I don't think I predicted that Dean would make a 3rd party run in 2004. What I think I said was that Dean could use the threat of making a 3rd party run, which would have guaranteed a Democratic defeat, as a way of forcing Democrats to vote for him in the primaries. If memory serves, this wasn't my idea anyway. I was just repeating an idea that was in circulation at a brief moment in time.

Posted by: Bruce Bartlett | Sep 2, 2007 7:01:51 PM

It's always disappointing when 51 turns out not to be 67.

Posted by: Sanpete | Sep 2, 2007 7:10:38 PM

By the way- this isn't also about how people here feel about Huckabee, but how he will be perceived by the American public.

Posted by: akaison | Sep 2, 2007 7:25:07 PM

The fair tax deal could be super progressive. All you gotta do is dial up the standard exemption/rebate part of it. It might not happen in practice, but I doubt it'd be worse than what we have now.

The fair tax people are all a bunch of nut jobs, but it could be a really great thing.

Smart progressives like Robert H Frank support progressive consumption taxation. You needn't be afraid of it. It's just one of those the devil is in the details kind of things.

Posted by: chris | Sep 2, 2007 8:01:00 PM


Supreme Court is already awfully reactionary as it is. The pro-Roe majority on the Supreme Court is currently 5-to-4, and the justices most likely to retire or both pro-Roe. To say nothing of the rulings like Ledbetter

The R theocratic base really wants to get rid of Griswold. Without that pesky penumbra that implies a right to privacy, we don't have a right to privacy. The Texas sodomy law would stand, as would a host of other laws inviting the government into our bedrooms. Griswold is the base on which Roe is built. And finally, if Griswold fails, red states can go back to denying access to any kind of contraception to unmarried women, returning us to the Moral Golden Age of 1950 when the possibility of bearing and raising a child out of wedlock was a club used to keep them round-heeled women in line.

The legal reasoning in Griswold is not all that unassailable, and this court doesn't seem to be much on stare decisis. One more judge, that's all it would take, I think.

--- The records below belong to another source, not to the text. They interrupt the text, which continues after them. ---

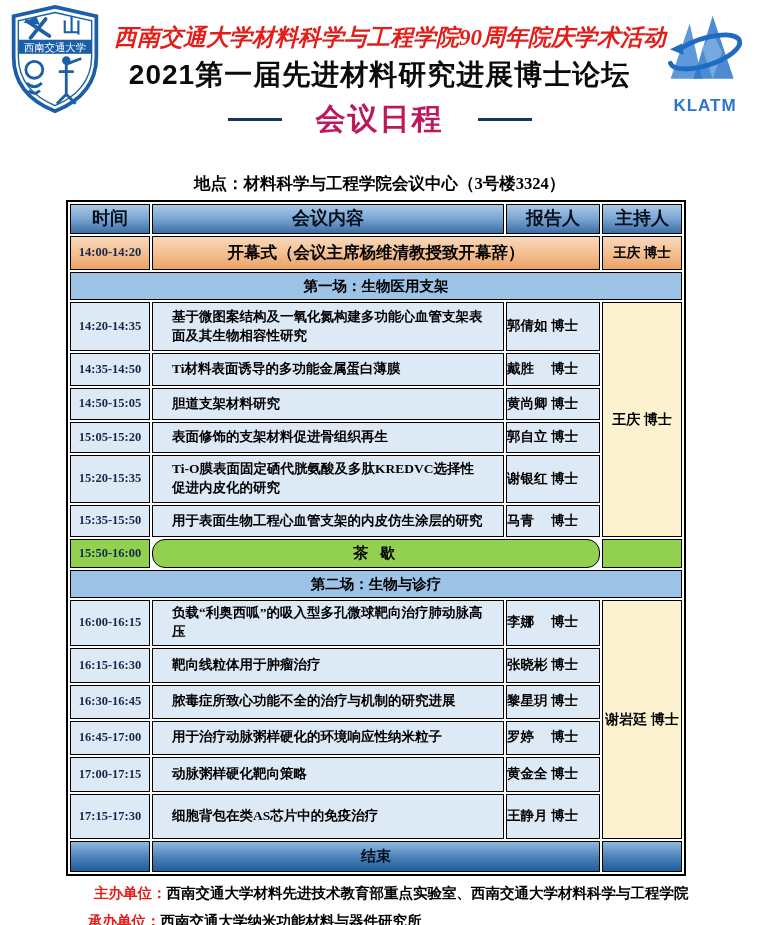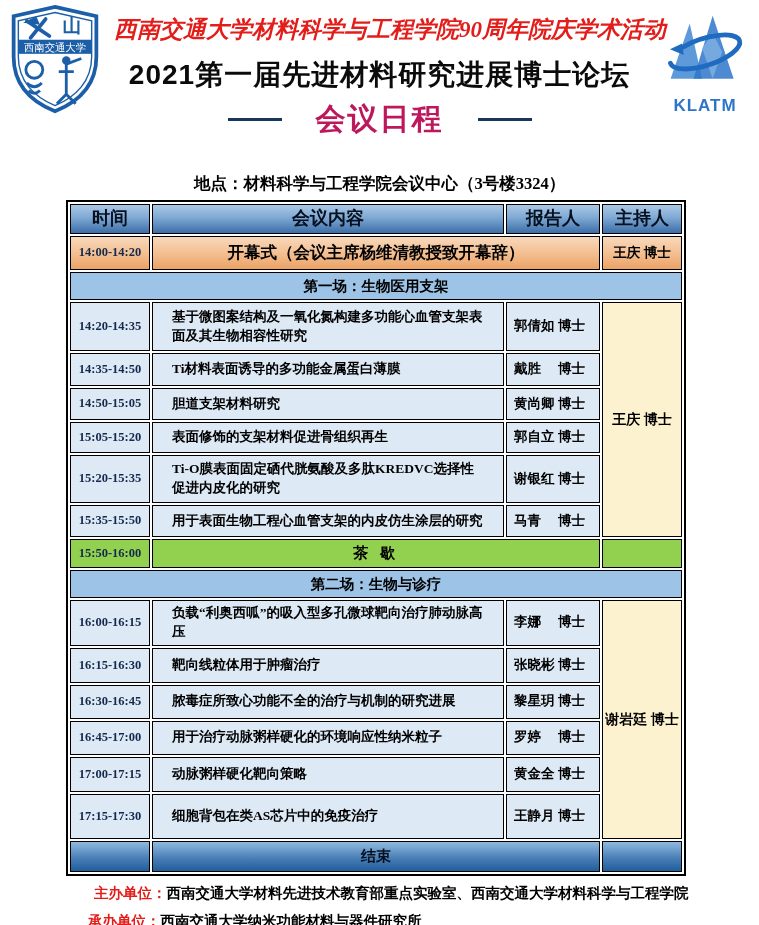--- a/index.html
+++ b/index.html
@@ -16,7 +16,7 @@
 
   
   .banner {
-    position:absolute; top:14px; left:94px; width:592px;
+    position:absolute; top:22px; left:94px; width:592px;
     text-align:center; color:#e31d1a; font-size:23px; font-weight:800;
     font-style:italic; letter-spacing:0px; white-space:nowrap;
     font-family:"Liberation Serif", serif;

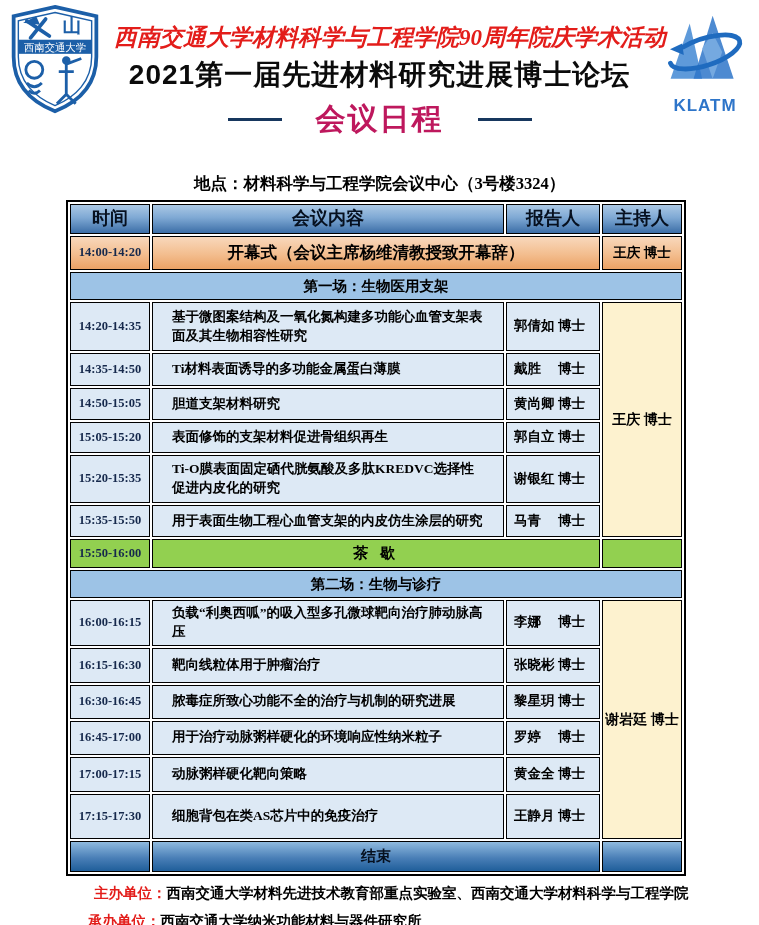--- a/index.html
+++ b/index.html
@@ -67,7 +67,7 @@
   }
   .talk td.c-time, .talk td.c-body, .talk td.c-spk { background:#dde9f5; }
   .talk .c-body { padding:3px 19px; text-align:left; font-weight:600; }
-  .talk .c-spk  { padding-left:7px; font-weight:600; font-size:13.5px; white-space:nowrap; }
+  .talk .c-spk  { font-weight:600; font-size:13.5px; white-space:nowrap; }
   .mod-cell { background:#fdf2cf; font-weight:700; font-size:14px; }
   .tea-row td { background:#92d050; }
   .tea-content { text-align:center; font-weight:700; font-size:15px; letter-spacing:4px; }

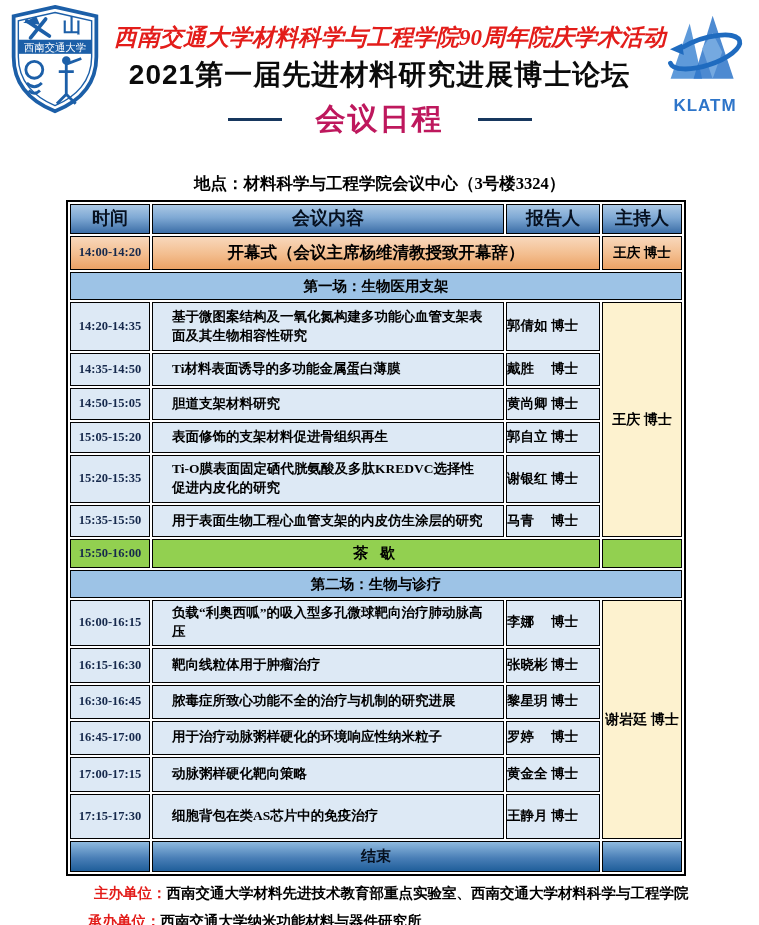--- a/index.html
+++ b/index.html
@@ -70,7 +70,7 @@
   .talk .c-spk  { font-weight:600; font-size:13.5px; white-space:nowrap; }
   .mod-cell { background:#fdf2cf; font-weight:700; font-size:14px; }
   .tea-row td { background:#92d050; }
-  .tea-content { text-align:center; font-weight:700; font-size:15px; letter-spacing:4px; }
+  .tea-content { text-align:center; font-weight:700; font-size:15px; letter-spacing:4px;border-radius:13px; }
   .end-row td {
     background:linear-gradient(180deg,#8fbade 0%,#4a7fb7 55%,#1f5e9a 100%);
   }

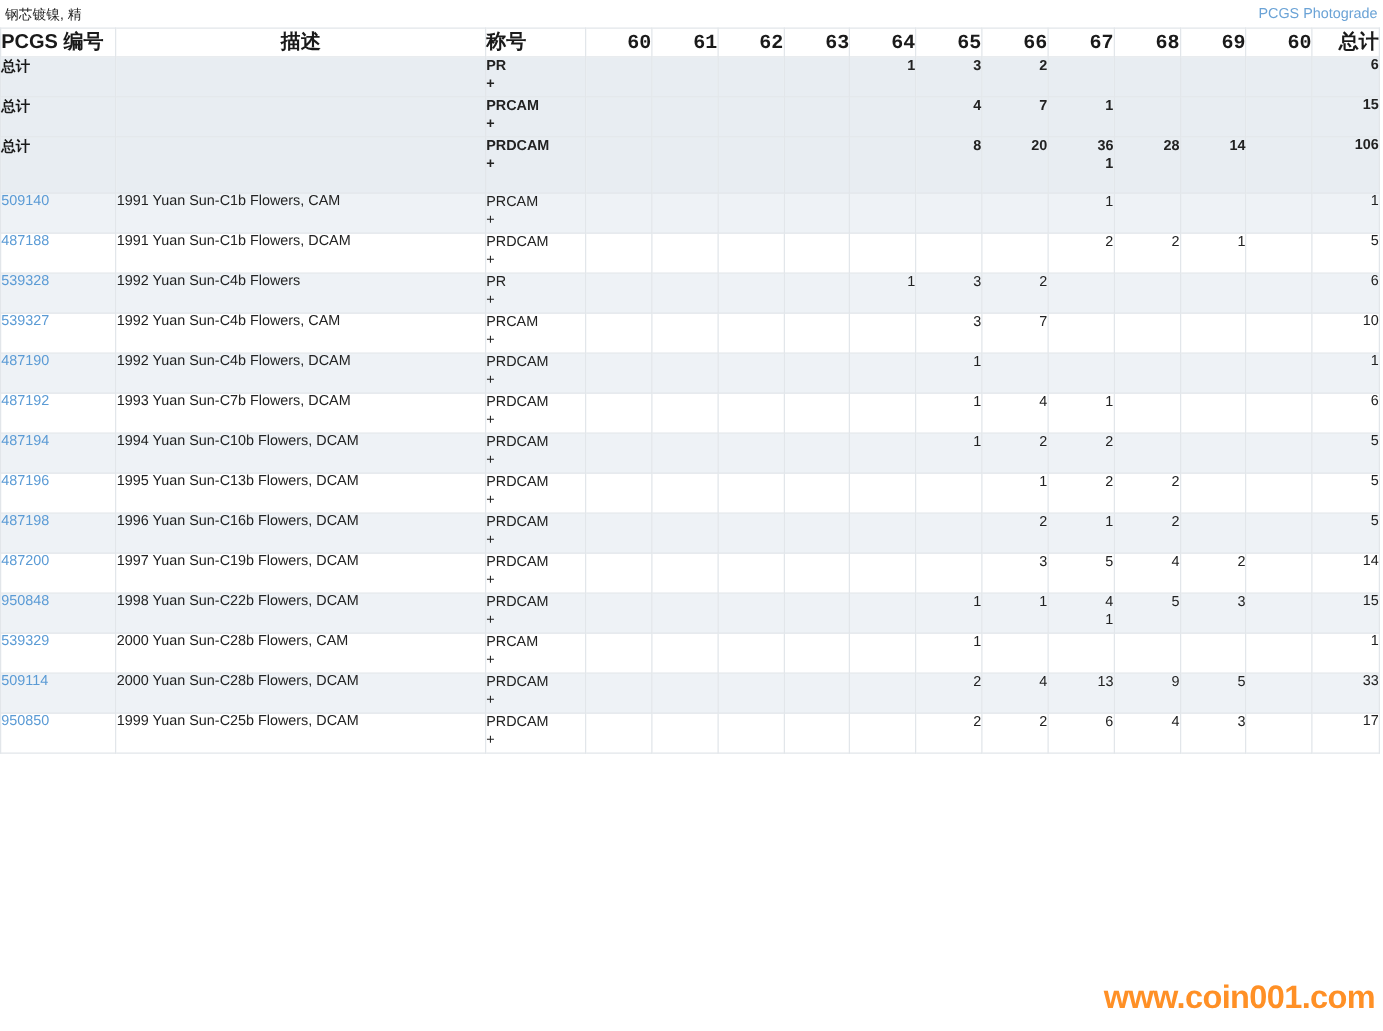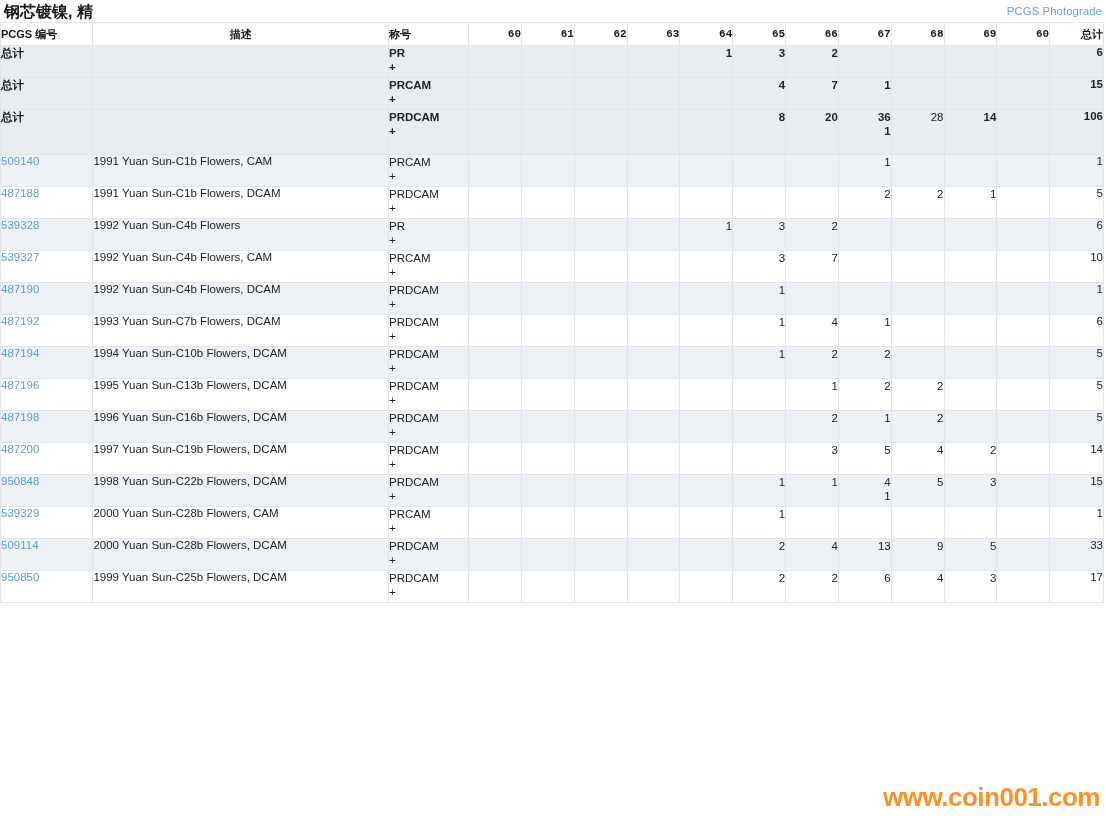--- a/index.html
+++ b/index.html
@@ -22,8 +22,8 @@
     box-sizing: border-box;
   }
   .page-title {
-    font-size: 16px;
-    font-weight: bold;
+    font-size: 11px;
+    font-weight: normal;
     color: #1a1a1a;
     display: inline-block;
   }

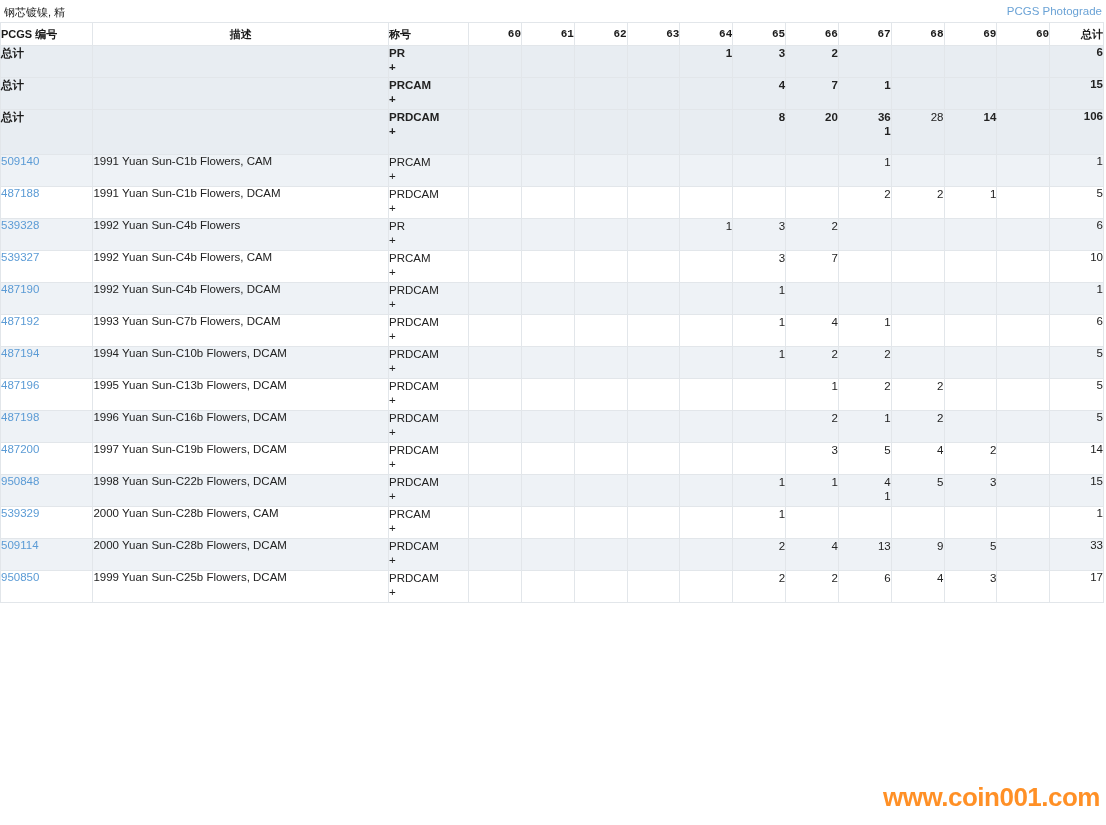--- a/index.html
+++ b/index.html
@@ -50,7 +50,7 @@
   }
   thead th {
     background: #ffffff;
-    font-size: 11px;
+    font-size: 16px;
     font-weight: bold;
     color: #1a1a1a;
     height: 22px;

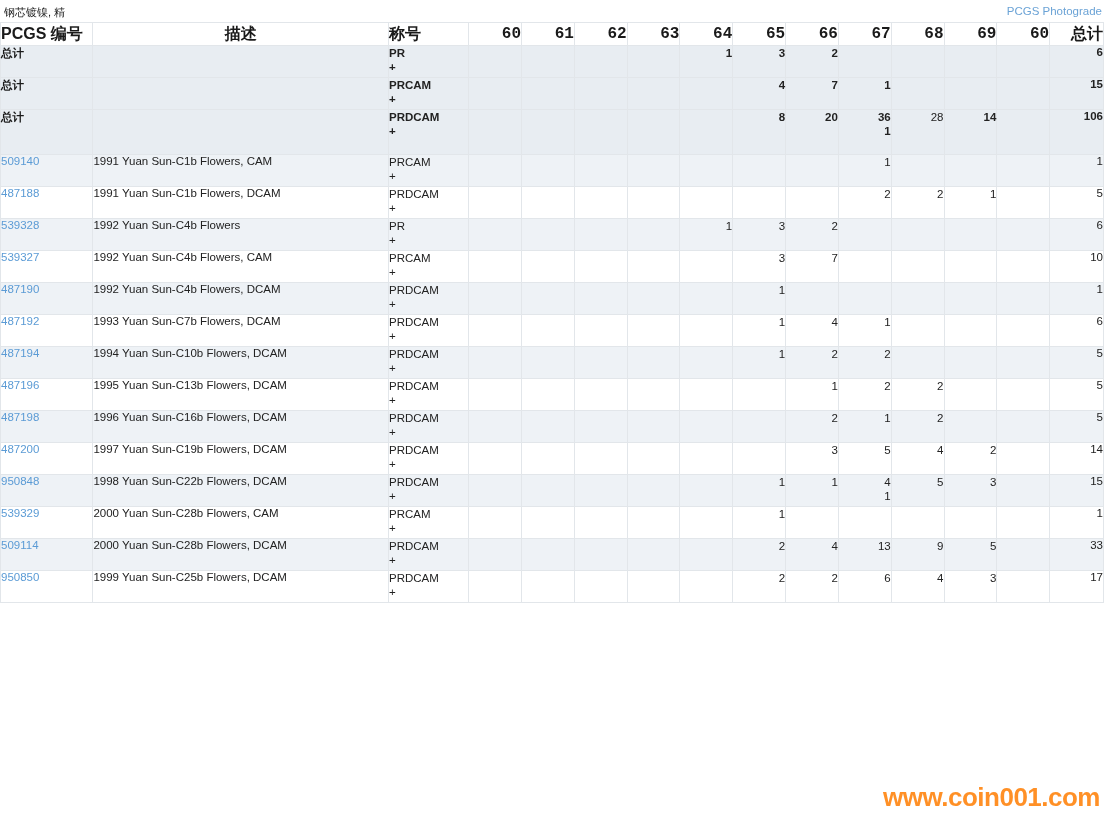--- a/index.html
+++ b/index.html
@@ -253,7 +253,7 @@
             <span class="stack">36</span>
             <span class="stack">1</span>
           </td>
-          <td class="cell num-cell bold" style="font-weight: normal;">
+          <td class="cell num-cell bold" style="font-weight: bold;">
             <span class="stack">28</span>
           </td>
           <td class="cell num-cell bold" style="font-weight: bold;">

Posted by: joel hanes | Sep 2, 2007 8:54:51 PM

Huckabee doubters ignore two things. (1) Charisma is very important to voters. And Huckabee has more charisma than any other Republican or Democrat. (2) Presidents can do very little to impact the economy, and these days whether a Democrat or Republican is in office makes only a small difference in terms of fiscal policy. On the other hand there are dramatic differences between the parties on social issues. And most Republican primary voters care much more about their candidates' views on social issues than on fiscal issues. The tight-pockets-loose-morals (fiscally conservative, socially liberal) wing of the Republican party is way overrepresented in the media and on these blogs, and has very little impact on elections.

Posted by: Bill | Sep 2, 2007 9:40:26 PM

if Griswold fails, red states can go back to denying access to any kind of contraception to unmarried women

I'm not a legal scholar, but it's my understanding that if Griswold fails, states can go back to denying access to any kind of contraception to women, married or unmarried. Griswold was, iirc, overturned because it violated the right to marital privacy.

And Griswold was in CONNECTICUT. It's not just red staters who have to worry.

Posted by: anonymous | Sep 2, 2007 11:42:55 PM

I was only surprised that it took so long for Huckabee to show up, given that he fits the criteria of James Bryce: he's a mediocre man who appears to have made no big enemies during his career.

Posted by: pseudonymous in nc | Sep 3, 2007 12:14:18 AM

I've asked this question before, but I haven't seen any answers to it: what happened to Mark Sanford? I saw and read Grover Norquist talking him up for 2008 a few years ago, and when I did a little research on him, he seemed like a great candidate for his party. I have no idea of what's going on in South Carolina politics, so perhaps I've missed something that was obvious to everyone there. Does anyone know anything?

But anyway, yes, the roster is absurdly thin. I don't see how it's going to change a lot between now and 2012.

Posted by: Brian | Sep 3, 2007 10:50:51 AM

The comments to this entry are closed.